The first possibility is that pure tone analogues do not faithfully represent the formants in natural speech that causes the auditory contrast. Indeed, these tones differ from the critical speech formants in intensity (their intensity is syllable-matched rather than formant matched), frequency profile (do not capture the transitions), and bandwidth (they do not reflect the complexity of speech formants). In a recent study, we investigated the effects of matching such tone analogues to appropriate conditions in speech (Viswanathan, Fowler, & Magnuson, 2009). We used only the English precursors [al] and [aɹ] or their pure tone analogues as precursors. Our target stops varied only in their F3 onset along the [da]-[ga] continuum. We found that the magnitude of category shifts induced by these pure tone precursors diminished as they were made more like speech-like. In fact, while the F3 region of natural syllables must be assumed to contain a sufficient basis for contrast on the auditory account, when we presented only the F3 region of natural tokens of these syllables, we failed to induce any boundary shifts. These findings again pose serious challenges for an auditory contrast account of CfC and disconfirm the possibility that our results are due to our tones being insufficiently analogous to formants in natural speech.

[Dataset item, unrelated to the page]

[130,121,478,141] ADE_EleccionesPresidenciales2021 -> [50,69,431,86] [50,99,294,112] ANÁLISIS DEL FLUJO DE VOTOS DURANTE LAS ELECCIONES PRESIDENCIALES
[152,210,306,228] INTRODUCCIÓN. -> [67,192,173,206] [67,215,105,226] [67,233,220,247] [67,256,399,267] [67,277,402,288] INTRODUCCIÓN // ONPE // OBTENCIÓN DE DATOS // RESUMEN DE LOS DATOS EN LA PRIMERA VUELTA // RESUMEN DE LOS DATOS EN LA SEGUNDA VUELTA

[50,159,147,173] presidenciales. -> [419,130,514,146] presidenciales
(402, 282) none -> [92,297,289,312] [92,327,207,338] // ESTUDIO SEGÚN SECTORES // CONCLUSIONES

The second possibility is that listeners’ sensitivity to the relative spread of F2 and F3 in these liquids causes the category shifts obtained with our speech precursors.5 The suggestion here is that contrast operates not by changing the perceived onset frequency of the stops as has been claimed so far, but by changing the perceived spread of energy in the critical region (i.e., the distance between F2 and F3). While we have not directly tested this possibility, a couple of points must be noted. First, sine-tone dyads at F2 and F3 offsets of these liquids fail to replicate our findings with natural speech precursors. Perhaps it could be argued that pure tones do not engage the mechanism(s) responsible for this sensitivity. If we examine the distance between F2 and F3 in our natural precursors using the difference between their offsets as an approximate measure, we arrive at following values of spread: 1540 Hz for [al], 450 Hz for [aɹ], 570 Hz for [ar] and 180 Hz for [aɭ]. From these values, it is unclear why liquids [aɹ] and [ar] that differ by less than 100 Hz of spread would pattern differently, whereas [al] and [ar] that differ by almost 1000 Hz of spread would pattern together. While these post-hoc examinations do not directly disconfirm such a contrastive account of spread and direct tests of this explanation is needed, in our judgment, it is unlikely that our findings could be explained by such an account.

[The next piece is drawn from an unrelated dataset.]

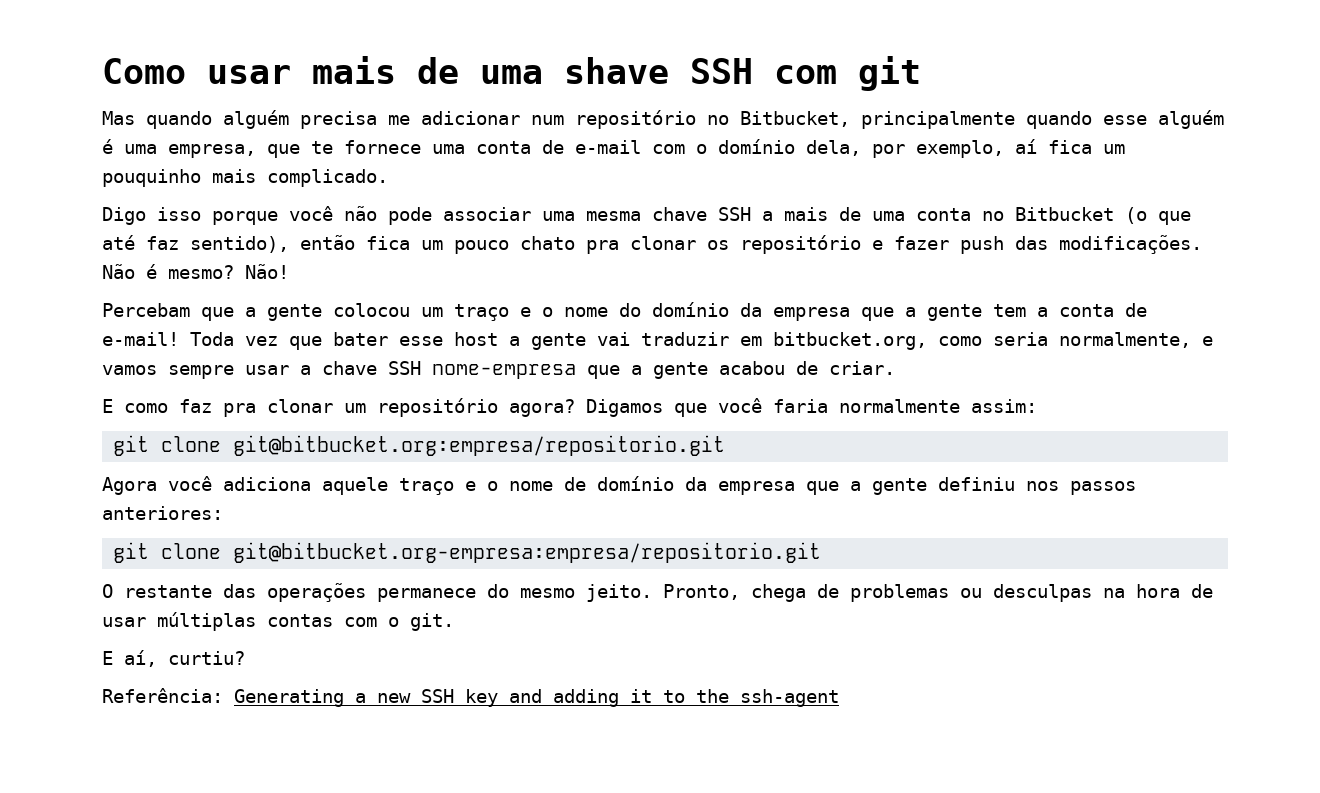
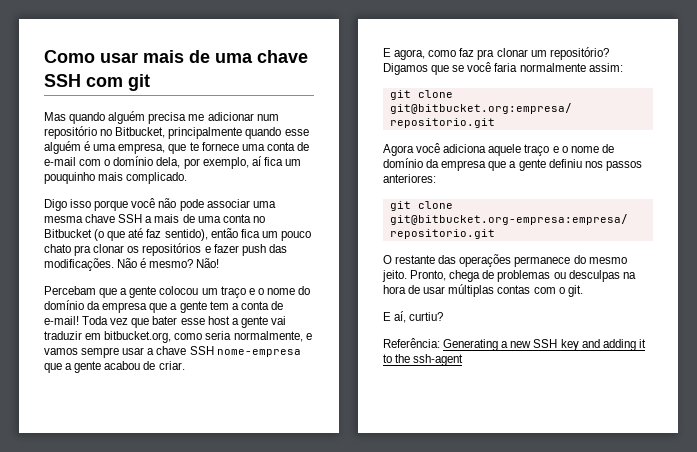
[564,57,669,84] shave -> [257,50,308,63] chave
[740,235,861,254] repositório -> [142,243,202,256] repositórios
(113, 406) none -> [394,49,426,60] agora,
[377,398,575,417] repositório agora? -> [549,47,609,60] repositório?
(707, 410) none -> [452,65,465,72] se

Thus, our experiments suggest that auditory contrast is insufficient to explain CfC. Although it accounts for effects of [l] and [ɹ], it does not generalize to Tamil [ɭ] and [r]. The gestural assumption that CfC is literally compensation for coarticulation predicts that compensatory behavior should pattern with place of articulation rather than any single cue in the acoustic signal that varies independently of place of articulation. This prediction was borne out by the current studies. However, numerous past studies (e.g., Lotto & Kluender, 1998) show clearly that pure tone precursors (that presumably are devoid of articulatory information) produce robust shifts in identification. This was shown as well in our Experiments 2 through 4. The direct realist account does not naturally account for such tonal effects.
However, we speculate (see also Fowler et al., 2000) that hearing pure tones may interfere with the ability of the listener to pick up information in the vicinity of the tone-frequency about oral gestures. In other words, we suggest that these pure tones might induce a form of informational masking. Some indirect support for this speculation comes from the study we outlined earlier in which we found that the potency of the boundary shifts induced by the pure tone precursors depended on how unlike speech they were (Viswanathan et al., 2009). Specifically, high-intensity (matched to the intensity of the whole syllable) steady tones produced much stronger effects on speech categorization than low-intensity (matched to the F3-formant-intensity) tones with time-varying properties matched to natural formant transitions, even though both kinds of tones shared their offsets. Similarly, Mitterer (2006) failed to find effects of pure tone precursors on subsequent speech categorization when the precursor tones were matched to the formant rather than syllable intensity. However, when Holt and Lotto (2002) examined one masking account of these tonal effects (also Lotto et al. 2003), they showed that shifts in target categorization occur both when the target and the precursor were presented diotically and when they were presented dichotically. These studies indicate that the context effects cannot be solely peripheral. However, they do not show that central masking does not occur or that there are no peripheral masking effects (see Lotto et al., 2003)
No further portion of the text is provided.